Korean Study Tips- Reading

Via Studiousbees.tumblr.com: Study Tips- Reading

The best way to improve your reading is to, well, read! Practice reading as much as you can. Honestly, I think one of the hardest parts of doing good, effective reading practice is finding something that suits your level. I think a good thing guideline to go by is something that you can mostly (perhaps 70~80%) understand. If you’re reading something and can just breeze through it, chances are that you’re reading below your level, and while that can be good for maintaining your current level, it won’t really help you progress. On the other hand, choosing something too hard will have you running for a dictionary every few words, which will break up your flow and will ultimately be more frustrating than useful.

That brings me to my next point… avoid the urge to grab the dictionary every time you see a new word! “But how will I learn if I don’t know all the words?” In the context of whatever you’re reading, the meanings of new words should make themselves apparently, if not totally than at least enough for you to have a pretty good idea of what the words mean. Also, a lot of unfamiliar words (moreso when reading things like storybooks and novels, a lot less so when reading factual pieces) will be descriptive adjectives and adverbs without which you can still understand the bones of the sentence. Remember that you can always read something over again for deeper meaning, but especially on that first read, focusing on a ton of descriptors can be really distracting.

“So when should I use my dictionary?” If a word seems to be a key word, if it reappears a lot, or if you really can’t understand what’s going on without that word, definitely look it up. I’m not saying the dictionary is evil, but it can be way tempting, and I personally find that reading without checking every word I don’t know goes a lot more smoothly and faster and is ultimately more satisfying than making a lot of dictionary pit-stops.

Also, another good reading practice is reading out loud.
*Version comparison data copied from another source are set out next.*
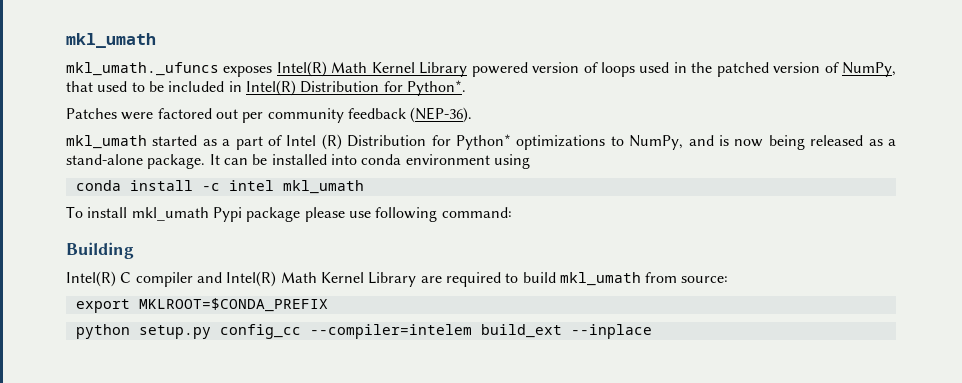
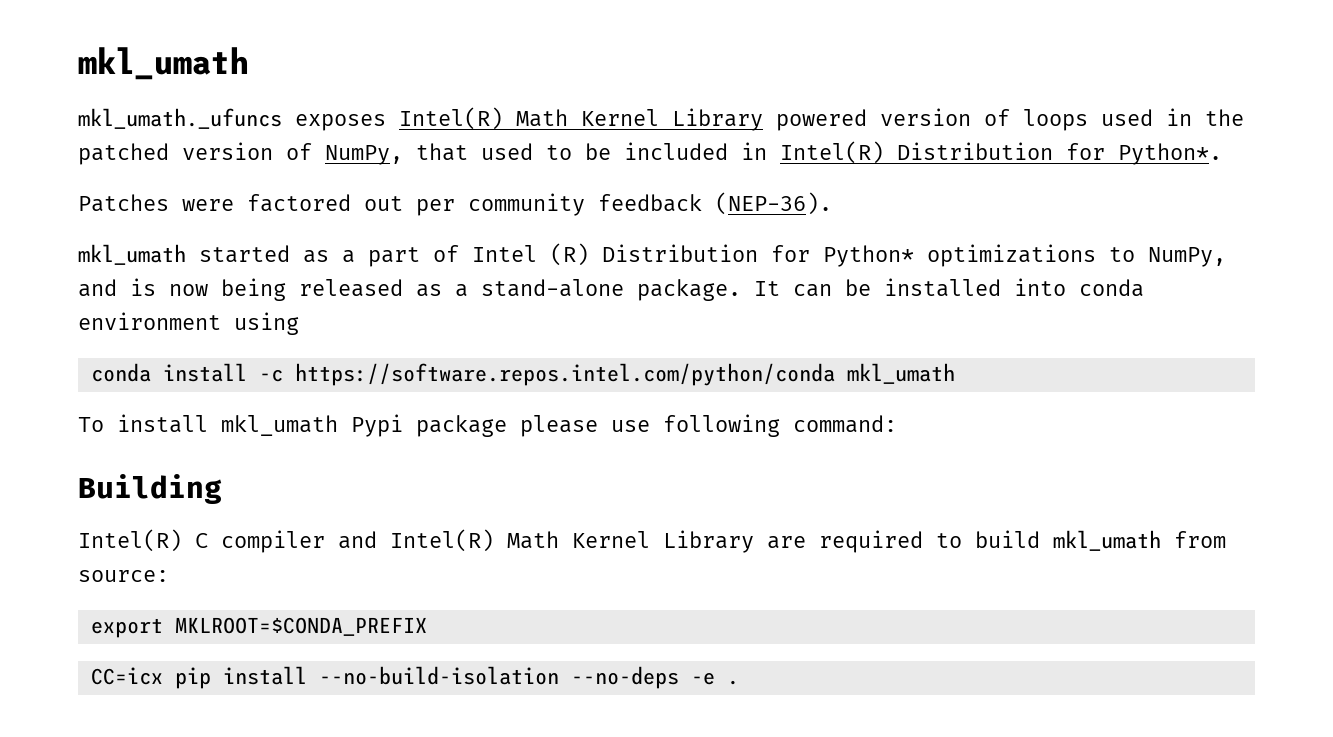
- conda install -c intel mkl_umath
+ conda install -c https://software.repos.intel.com/python/conda mkl_umath
- python setup.py config_cc --compiler=intelem build_ext --inplace
+ CC=icx pip install --no-build-isolation --no-deps -e .

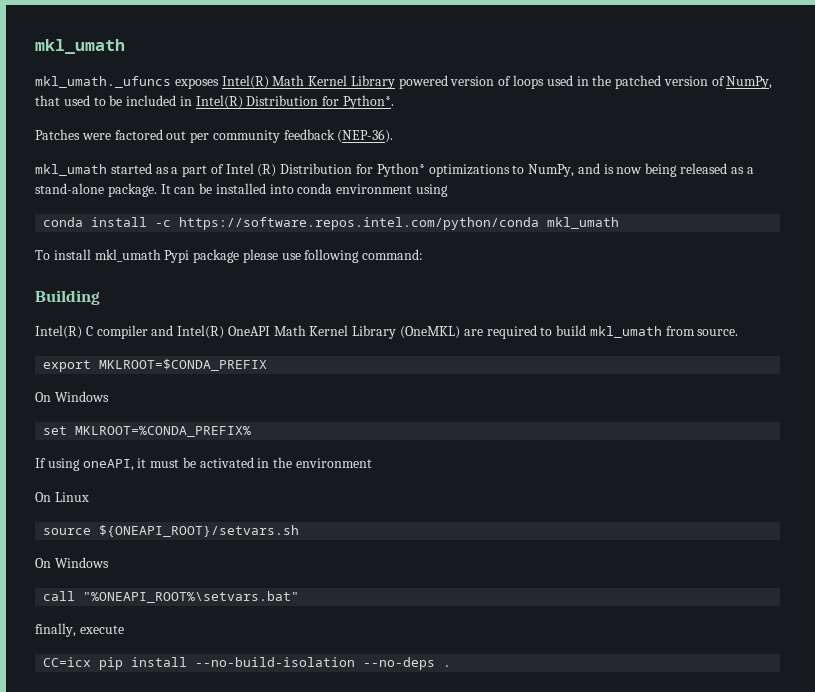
- Intel(R) C compiler and Intel(R) Math Kernel Library are required to build mkl_umath from source:
+ Intel(R) C compiler and Intel(R) OneAPI Math Kernel Library (OneMKL) are required to build mkl_umath from source.
  export MKLROOT=$CONDA_PREFIX
+ On Windows
+ set MKLROOT=%CONDA_PREFIX%
+ If using oneAPI, it must be activated in the environment
+ On Linux
+ source ${ONEAPI_ROOT}/setvars.sh
+ On Windows
+ call "%ONEAPI_ROOT%\setvars.bat"
+ finally, execute
- CC=icx pip install --no-build-isolation --no-deps -e .
+ CC=icx pip install --no-build-isolation --no-deps .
And I don’t mean just whispering it to yourself—I mean reading in a conversational voice, if not a bit louder. It’s surprisingly difficult at first because you have to see the words, process and make the right sounds with the right intonation and all, AND you have to try to catch the meaning as you do all of that. It’s a workout for the brain, and I’ve found that my reading speed has gotten better since I started practicing this, and now when I read unfamiliar things out loud, I can get most of the meaning even though my brain is working in multiple directions all at once.

Remember that reading should be (at least in my opinion) enjoyable! If you want to practice reading with comics, do that! Like reading news articles? Go for it. Novels or story books? Knock yourself out 🙂 Don’t make reading practice any harder on yourself than you need to!